Seconde possibilité: ils estiment qu'à ce stade les éléments à leur disposition confirment certes que M. Sarkozy était informé au moins d'une partie de l'opération, mais qu'il n'a joué aucun rôle actif pour la favoriser. Dans ce cas, ils pourraient le placer sous le statut moins incriminant de témoin assisté.
S'il obtient ce statut pour toutes les infractions en cause, alors M. Sarkozy éviterait à ce stade le risque d'un procès: une victoire judiciaire pour lui.
En juin, face aux enquêteurs de l'Oclciff, spécialisés dans les affaires financières, l'ex-président a certes dit avoir été informé par Mimi Marchand en octobre 2020, soit un mois avant que l'information ne soit publique, d'un souhait de M. Takieddine de changer de version.
Mais selon ses auditions dévoilées par Libération et consultées par l'AFP, M. Sarkozy a assuré qu'"aucun élément concret matériel, de téléphonie, ne peut (l)'incriminer dans cette folie, ni de près, de ni de loin".

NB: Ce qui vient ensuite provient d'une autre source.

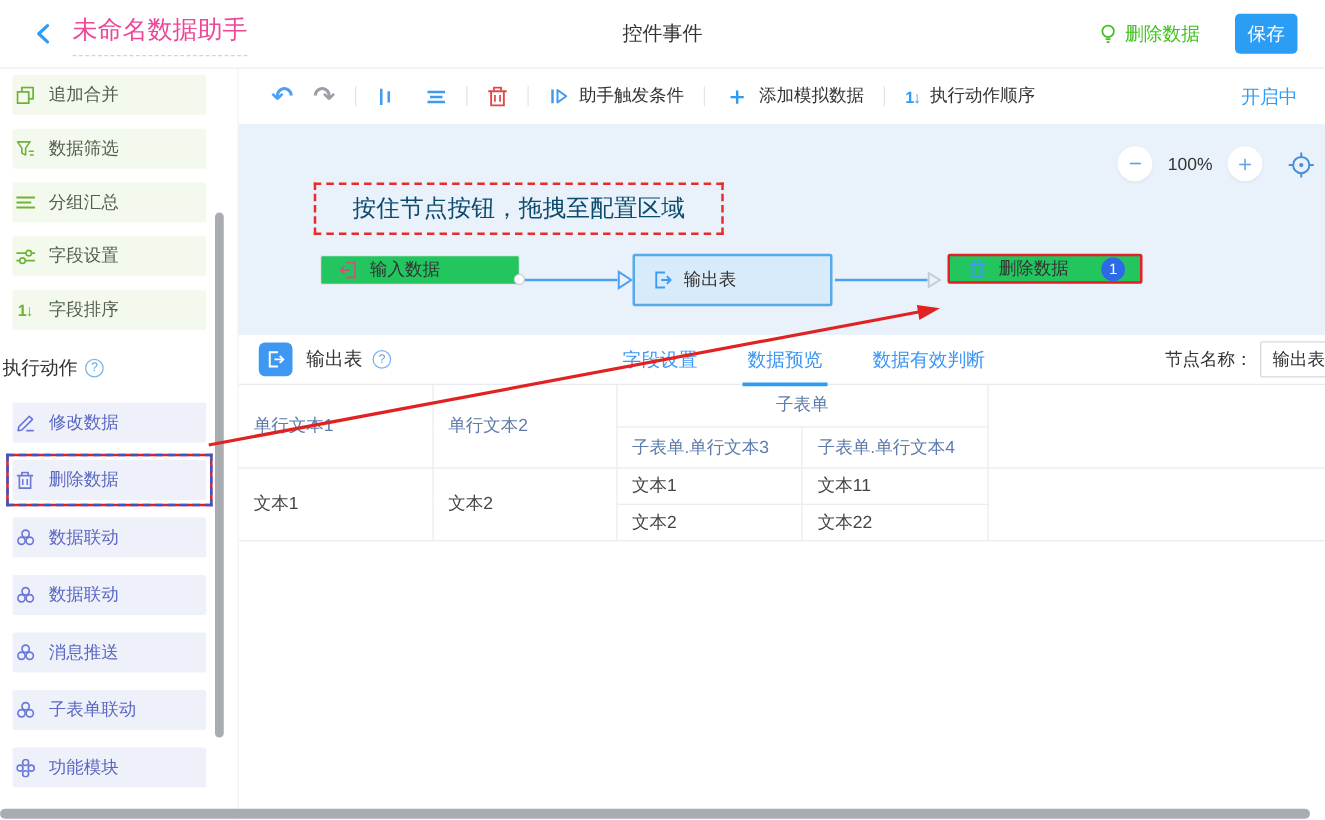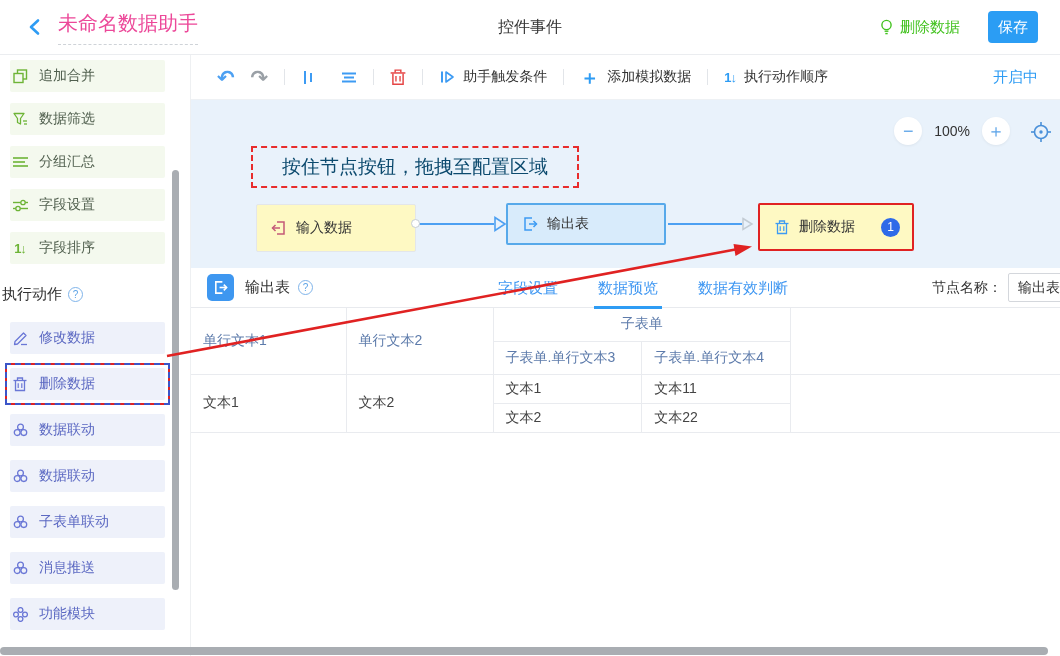--- a/index.html
+++ b/index.html
@@ -65,8 +65,8 @@
   .drag-tip { position:absolute; left:60px; top:46px; width:328px; height:42px; border:2px dashed #e82c2c;
               color:#0c4a6e; font-size:19px; display:flex; align-items:center; justify-content:center; }
 
-  .node { position:absolute; height:48px; display:flex; align-items:center; gap:9px; padding-left:14px;
-          font-size:14px; color:#333; cursor:pointer; background:#fef9c3; border:1px solid #e3e6ea; border-radius:2px; }
+  .node { position:absolute; height:24px; display:flex; align-items:center; gap:9px; padding-left:14px;
+          font-size:14px; color:#333; cursor:pointer; background:#22c55e; border:1px solid #e3e6ea; border-radius:2px; }
   .node-input  { left:65px;  top:104px; width:160px; }
   .node-output { left:315px; top:103px; width:160px; height:42px; background:#d8ebfb; border:2px solid #57a9ea; }
   .node-delete { left:567px; top:103px; width:156px; border:2px solid #e02222; }

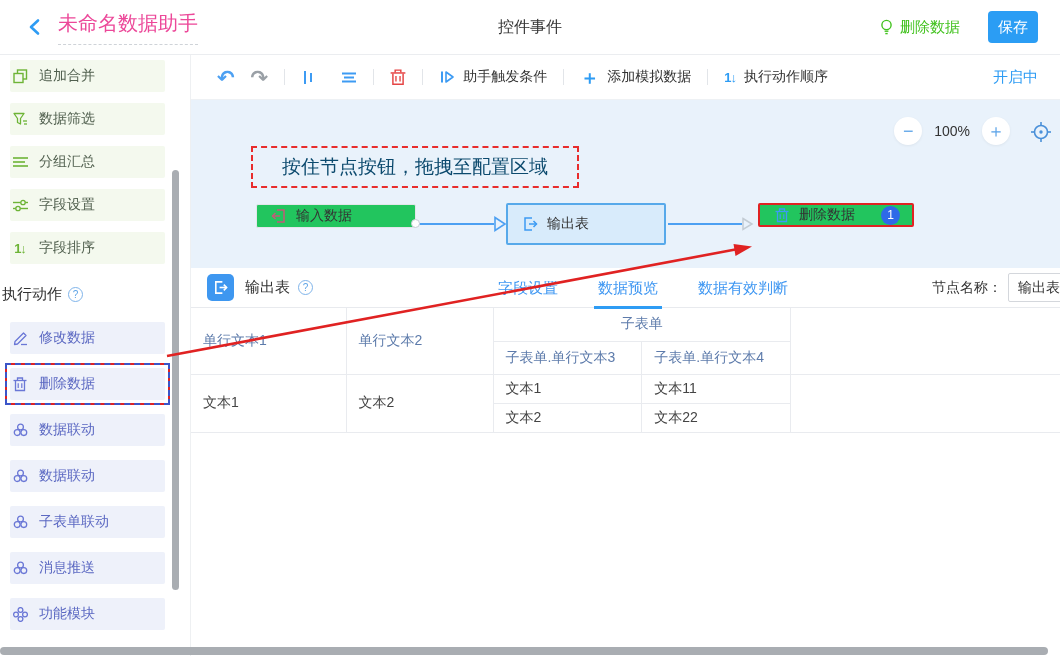--- a/index.html
+++ b/index.html
@@ -242,7 +242,7 @@
           <circle cx="10.8" cy="9.6" r="2.9" fill="#eef1fa" stroke="currentColor" stroke-width="1.3"></circle>
         </svg>
     </span>
-    <span>子表单联动</span>
+    <span>消息推送</span>
   </div>
 
   <div class="side-item purple">
@@ -253,7 +253,7 @@
           <circle cx="10.8" cy="9.6" r="2.9" fill="#eef1fa" stroke="currentColor" stroke-width="1.3"></circle>
         </svg>
     </span>
-    <span>消息推送</span>
+    <span>子表单联动</span>
   </div>
 
   <div class="side-item purple">

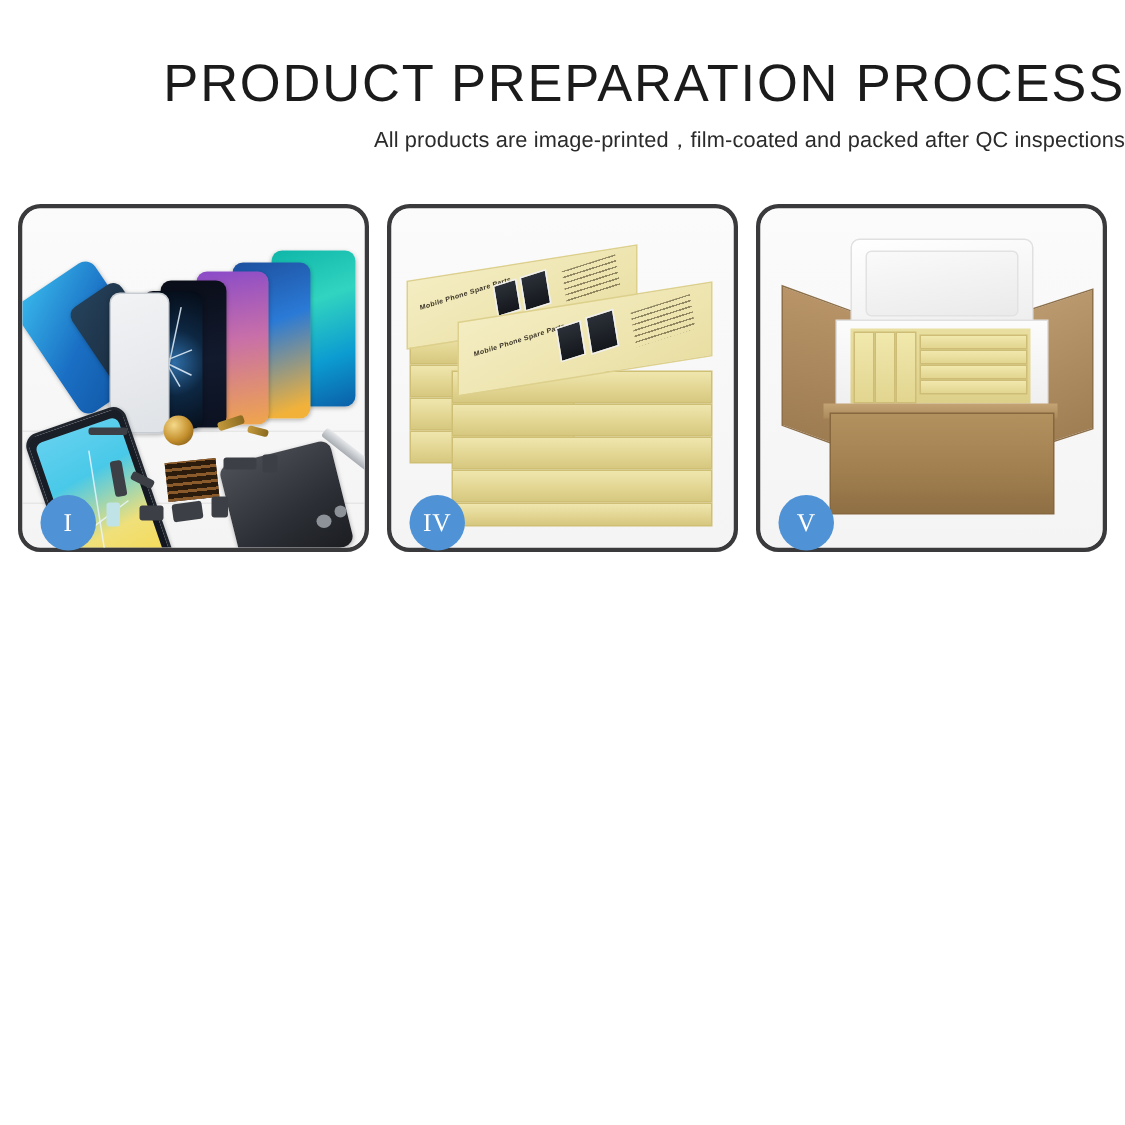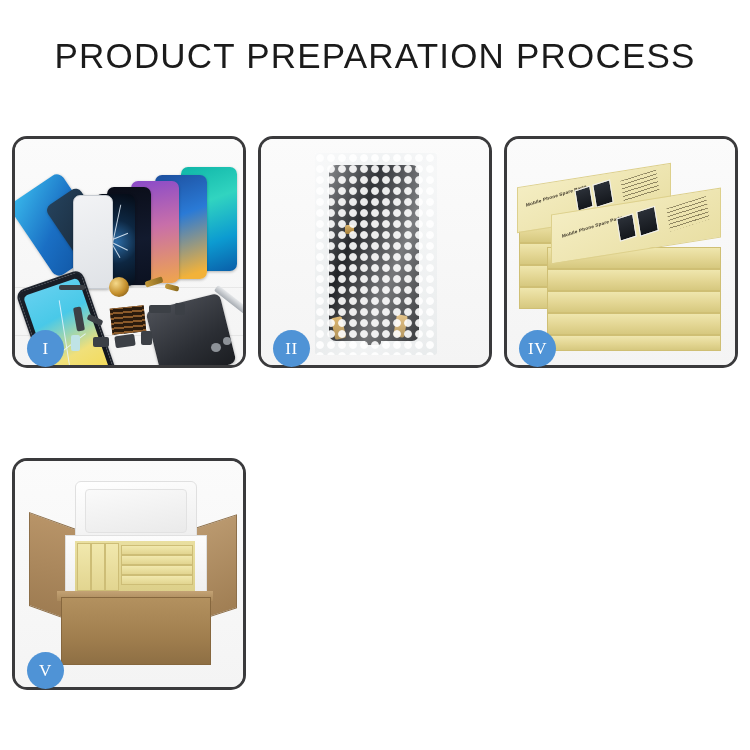--- a/index.html
+++ b/index.html
@@ -25,7 +25,7 @@
     top: 38px;
     left: 0;
     width: 750px;
-    text-align: center;
+    text-align: right;
   }
   .title {
     font-size: 35px;

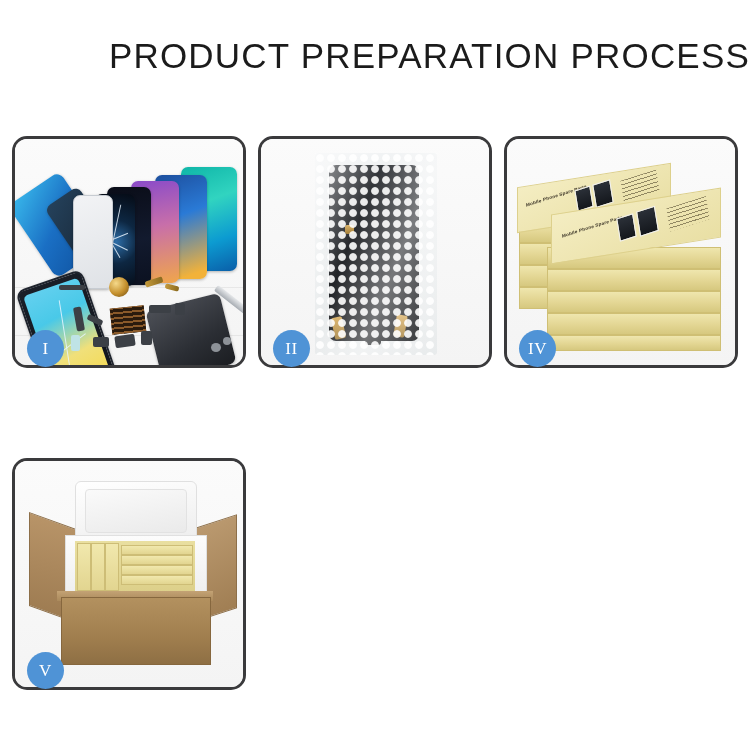--- a/index.html
+++ b/index.html
@@ -345,6 +345,7 @@
 
   <div class="header">
     <div class="title">PRODUCT PREPARATION PROCESS</div>
+    <div class="subtitle">All products are image-printed，film-coated and packed after QC inspections</div>
   </div>
 
   <div class="grid">

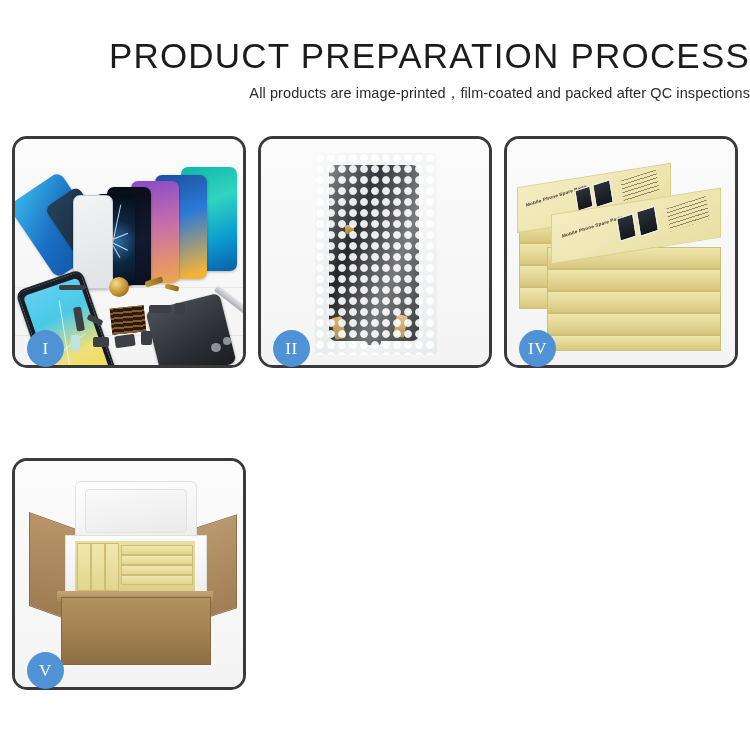--- a/index.html
+++ b/index.html
@@ -400,19 +400,6 @@
       <div class="badge">I</div>
     </div>
 
-    <div class="panel p2">
-      <div class="panel-inner">
-        <div class="wrapbag"></div>
-        <div class="screen"></div>
-        <div class="flex"></div>
-        <div class="gold" style="left:72px;top:178px;transform:rotate(-12deg)"></div>
-        <div class="gold" style="left:134px;top:176px;transform:rotate(10deg)"></div>
-        <div class="gold" style="left:84px;top:86px;width:9px;height:9px;"></div>
-        <div class="bubbles"></div>
-        <div class="bagsheen"></div>
-      </div>
-      <div class="badge">II</div>
-    </div>
 
 
     <div class="panel p4">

Longuement interrogé sur son agenda et sa téléphonie de la fin 2020 et du début 2021, qui suggèrent des rendez-vous ou conversations à des moments-clés avec des protagonistes du dossier, M. Sarkozy a évoqué quelques "coïncidences" mais nié tout contact significatif.
Pour lui, "toute cette petite bande n'a que pour seule préoccupation de se faire mousser les uns par rapport aux autres" en prétendant être en contact avec lui, et "l'idée même que je puisse pousser directement ou indirectement au financement des pieds nickelés est une idée folle".
Quelle que soit la décision des magistrats, l'agenda judiciaire de M. Sarkozy, qui sera samedi matin dans son fief de Neuilly-sur-Seine pour la promotion de son dernier livre "Le temps des combats", restera très chargé.
Outre le procès du financement libyen, prévu début 2025, il sera jugé en novembre en appel dans le dossier Bygmalion.
L'affaire dite "Bismuth" pourrait, elle, faire l'objet d'un nouveau procès, pour raisons procédurales.